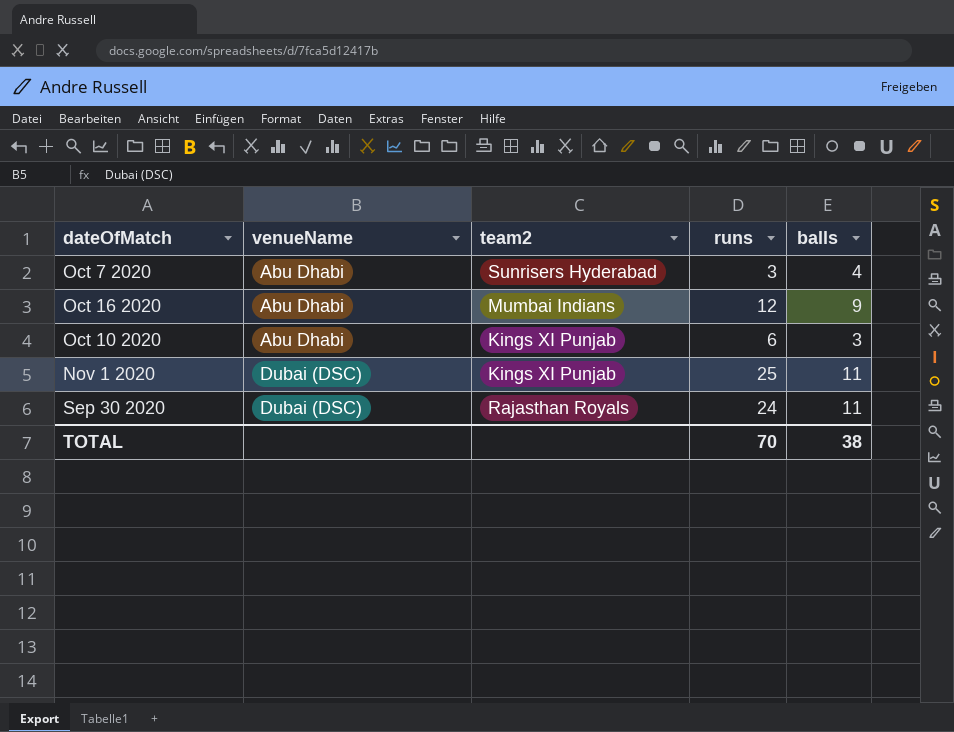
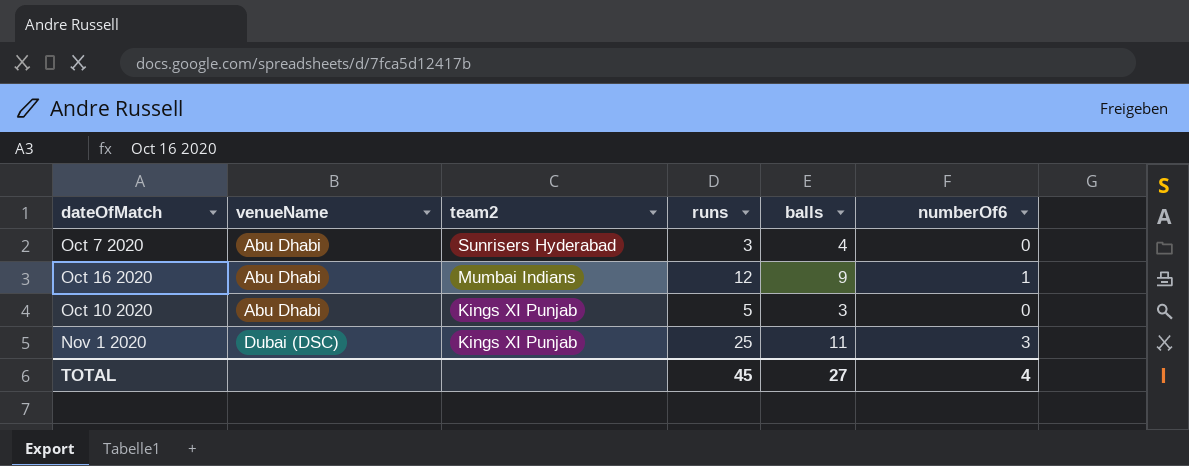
column numberOf6 | position: none -> 6
row Sep 30 2020: Dubai (DSC) | Rajasthan Royals | 24 | 11 -> none
Oct 10 2020 | runs: 6 -> 5
TOTAL | runs: 70 -> 45
TOTAL | balls: 38 -> 27

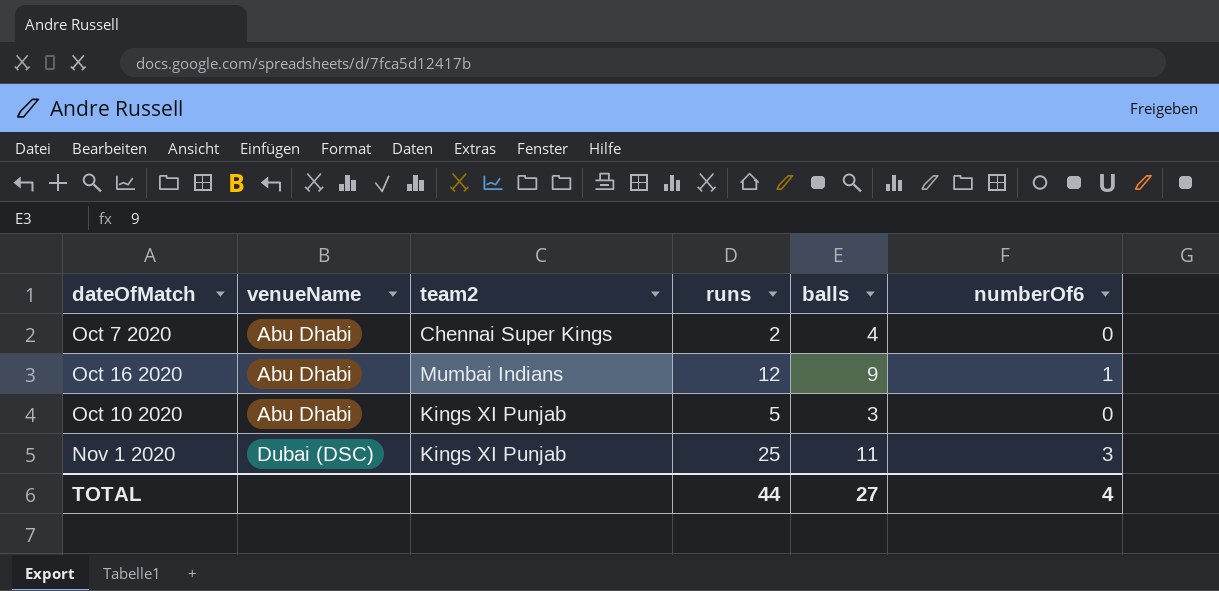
Oct 7 2020 | team2: Sunrisers Hyderabad -> Chennai Super Kings
Oct 7 2020 | runs: 3 -> 2
TOTAL | runs: 45 -> 44

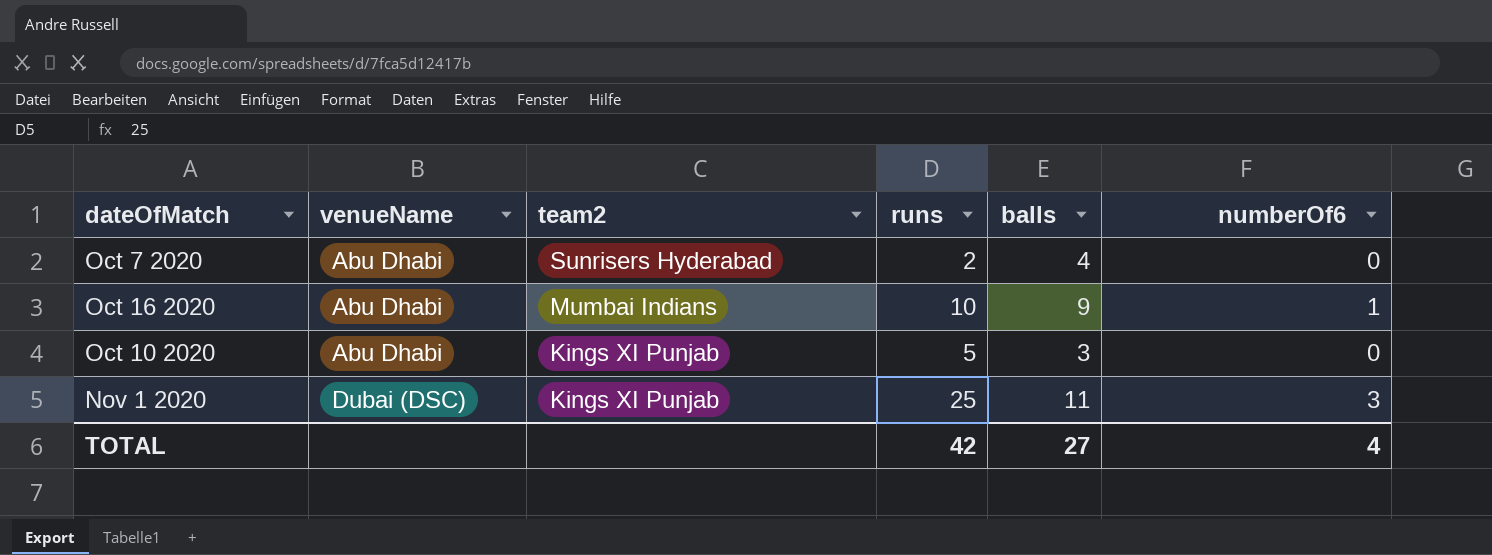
Oct 7 2020 | team2: Chennai Super Kings -> Sunrisers Hyderabad
Oct 16 2020 | runs: 12 -> 10
TOTAL | runs: 44 -> 42

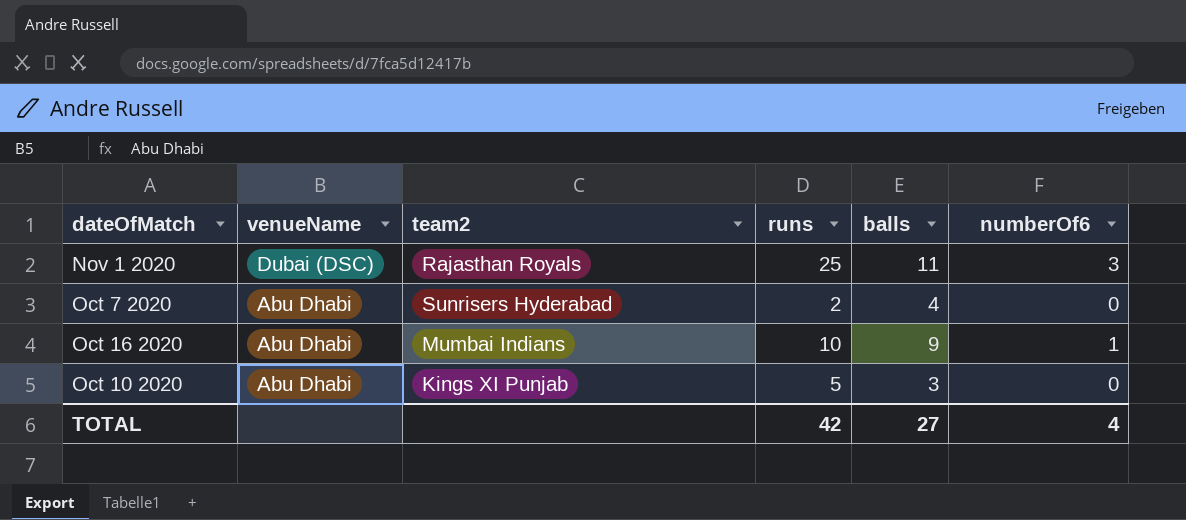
row order: venueName ascending -> venueName descending
Nov 1 2020 | team2: Kings XI Punjab -> Rajasthan Royals

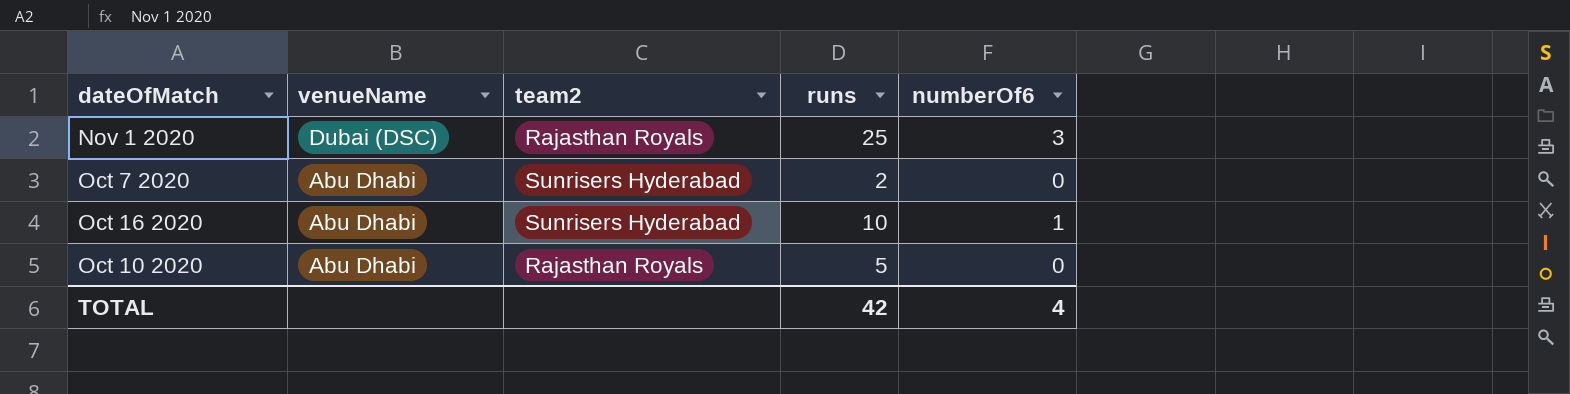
column balls | position: 5 -> none
Oct 16 2020 | team2: Mumbai Indians -> Sunrisers Hyderabad
Oct 10 2020 | team2: Kings XI Punjab -> Rajasthan Royals

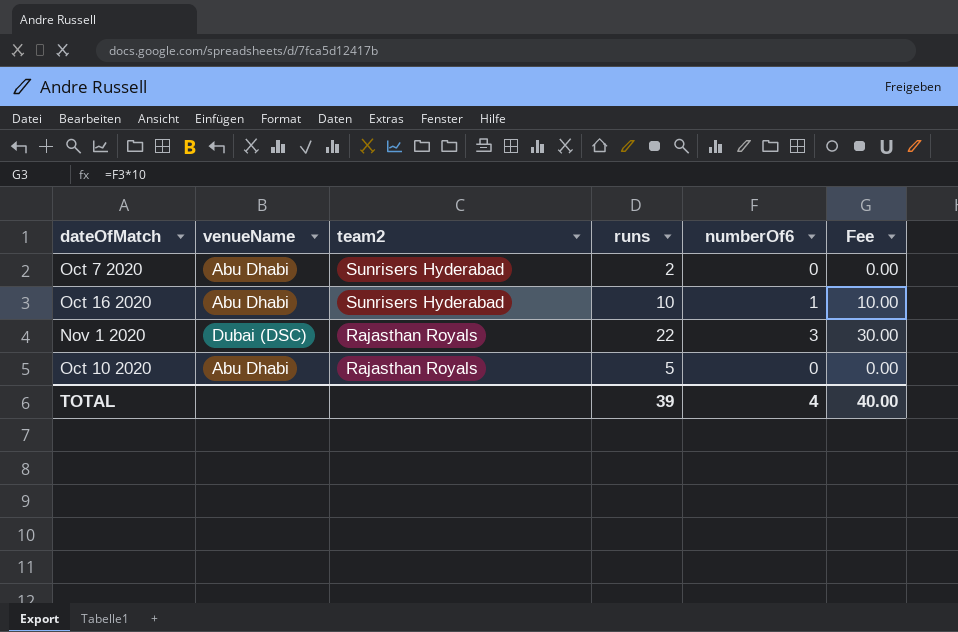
row order: venueName descending -> team2 descending
column Fee | formula: none -> [numberOf6] * 10
Nov 1 2020 | runs: 25 -> 22
TOTAL | runs: 42 -> 39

◆ WHAT IS REQUIRED
What you return must match, character for character, the lines above from the one with "Oct 16 2020 | runs: 12 -> 10" through the one with "column balls | position: 5 -> none", minus any pictures.

◆ ANSWER FOR THE TASK
Oct 16 2020 | runs: 12 -> 10
TOTAL | runs: 44 -> 42

row order: venueName ascending -> venueName descending
Nov 1 2020 | team2: Kings XI Punjab -> Rajasthan Royals

column balls | position: 5 -> none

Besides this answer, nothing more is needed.